Inclusion criteria were age younger than 1 year, need for cardiac surgery, and CPB for correction of CHD with biventricular anatomy. Exclusion criteria were surgery for simple ventricular septal defect and atrial septal defect, the presence of preoperative renal dysfunction, predetermined need for deep hypothermic circulatory arrest (DHCA), urgent procedures, and the absence of informed consent. The study was conducted between July 2009 and July 2010.

Randomization procedure

The allocation sequence was generated by using two computerized random-generation programs stratified by two age groups: (a) neonates (surgery before 30 days after birth) and (b) infants (surgery between 31 and 365 days after birth). To recruit the same proportion of cases, the number of enrolled neonates was limited to 13 per group (32%), reflecting the institutional rate of neonatal surgery. The patients were evaluated for eligibility the day before surgery, and informed consent was obtained from both parents. After recruitment, the day of operation, sealed envelopes containing the allocation group were opened by a nurse who did not participate in the study or in data collection. The same nurse was in charge of preparing the infusions that were blindly given to the perfusionist. The rest of the nurses and medical staff in the operation room and in the intensive care unit were blinded to group assignment.

Interventions

All patients received general anesthesia with sevorane inhalation at induction and then midazolam (0.05 mg/kg/h), fentanyl (5 μg/kg/h), and cisatracurium (0.08 mg/kg/h) infusion for maintenance. CPB was always conducted with open circuits, alpha stat strategy, and blood cardioplegia, targeting CPB flow to 150 ml/kg/min, hematocrit to 35%, and moderate hypothermia with the temperature ranging between 25°C and 32°C. During CPB, boluses of phentolamine (0.1 μg/kg) were administered when perfusion pressure at full perfusion flow increased over 50 mm Hg. Patients were blindly allocated to the study group (group F) or to placebo (group P) after anesthesia induction. A continuous infusion of fenoldopam at the dose of 1 μg/kg/min was administered from CPB start to CPB weaning. The drug was always prepared in 25 ml of saline and infused at a rate of 1 ml/h. Group P received a saline solution, infused at the same rate as that of fenoldopam. Infusion was administered directly into the CPB reservoir. No changes to the intraoperative standard of care were applied during the study period: in particular, fluid balance was controlled by conventional ultrafiltration before CPB weaning (about 50 ml/kg of ultrafiltered volume) and by furosemide administration (1 mg/kg) if the urine output before CPB weaning was less than 1 ml/kg/h. The attending anesthesiologist was authorized to interrupt drug infusion due to suspicion of side effects such as excessive hypotension, arrhythmias, or intolerance.

Data collection

Demographic and baseline characteristics of included patients were collected after enrolment. Urinary output, plasma and urinary levels of creatinine (respectively, pCrea and uCrea), NGAL (respectively, pNGAL and uNGAL), and CysC (respectively, pCysC and uCysC), blood lactates concentration, superior vena cava oxygen saturation (ScvO2) and cerebral near-infrared spectroscopy (rSO2c) value were measured before surgery (t0), at the end of the surgical procedure (t1), and 12 hours after ICU admission (t2). Creatinine levels and urinary output were recorded in the first 96 postoperative days to compute pRIFLE classification.
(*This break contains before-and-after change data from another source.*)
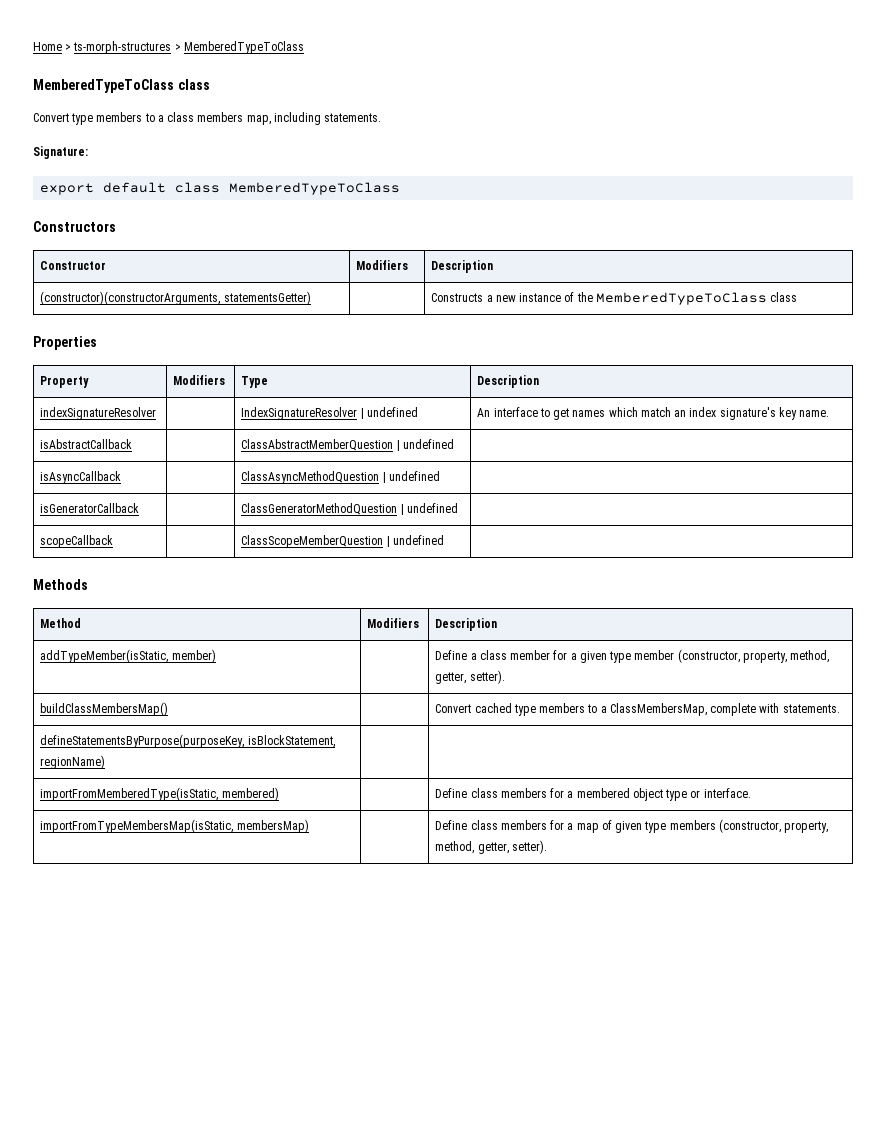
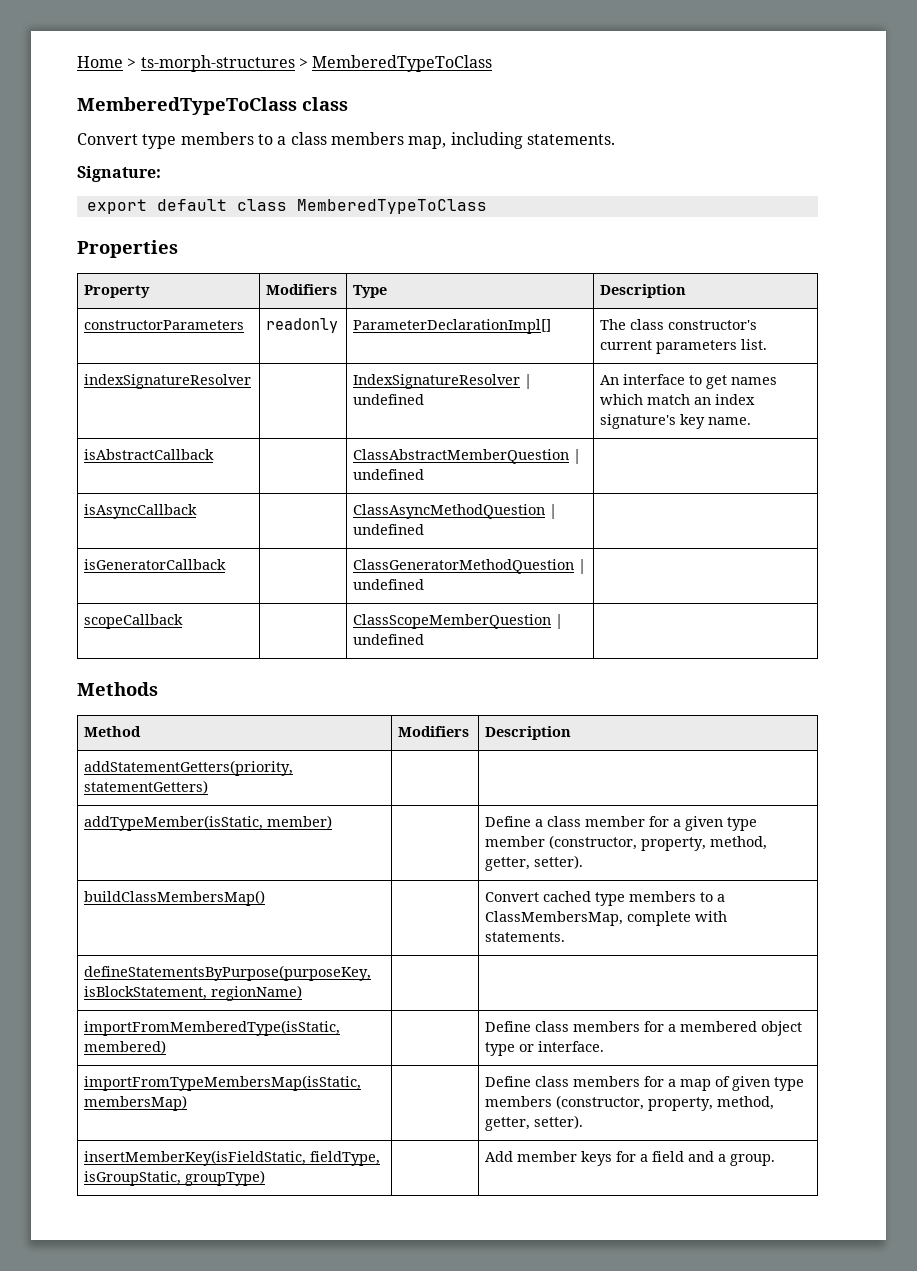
- Constructors
- Constructor | Modifiers | Description
- (constructor)(constructorArguments, statementsGetter) | | Constructs a new instance of the MemberedTypeToClass class
+ constructorParameters | readonly | ParameterDeclarationImpl[] | The class constructor's current parameters list.
+ addStatementGetters(priority, statementGetters) | |
+ insertMemberKey(isFieldStatic, fieldType, isGroupStatic, groupType) | | Add member keys for a field and a group.

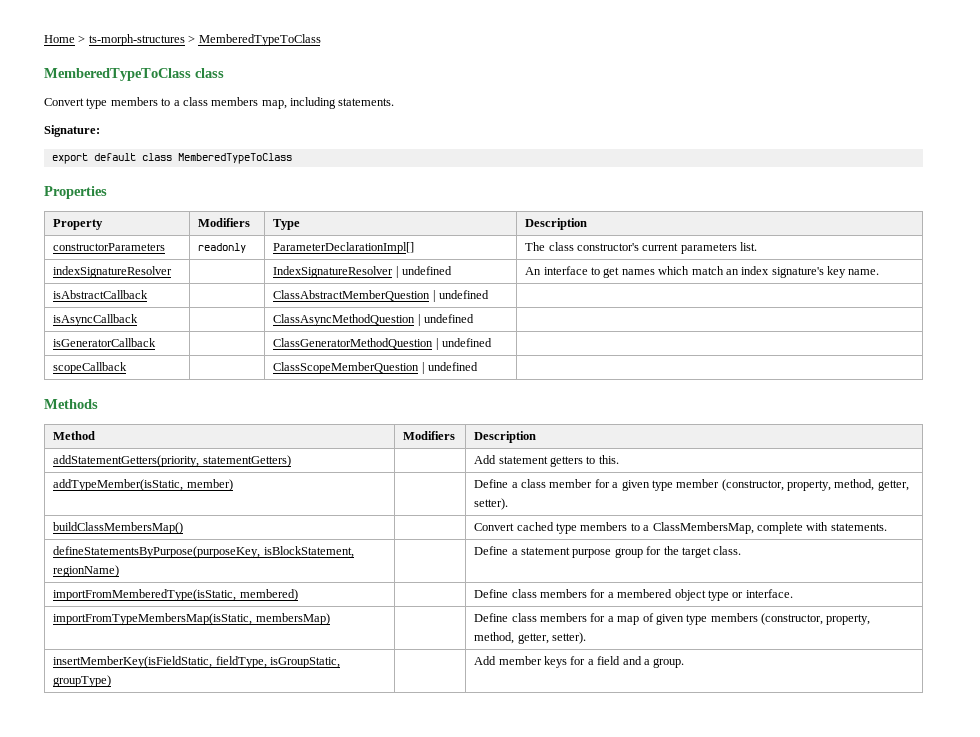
- addStatementGetters(priority, statementGetters) | |
+ addStatementGetters(priority, statementGetters) | | Add statement getters to this.
- defineStatementsByPurpose(purposeKey, isBlockStatement, regionName) | |
+ defineStatementsByPurpose(purposeKey, isBlockStatement, regionName) | | Define a statement purpose group for the target class.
PCrea and uCrea levels were directly sent to the laboratory and measured with the Jaffe assay (ADVIA Chemistry Systems, Siemens, Munich, Germany). Urine samples for uNGAL and uCysC were collected in dedicated sterile vials, centrifuged at 2,000 rpm, and the supernatant immediately stored at -80°C. Blood samples for pNGAL and pCysC were collected in sterile vials containing heparin as an anticoagulant, centrifuged at 3,600 rpm, and the supernatant immediately stored at -80°C. Plasma and urinary NGAL were measured with a sandwich enzyme-linked immunosorbent assay (R&D Systems, Minneapolis, MN, U.S.A.), whereas plasma and urinary cystatin C were evaluated with nephelometry (BN ProSpec; Siemens).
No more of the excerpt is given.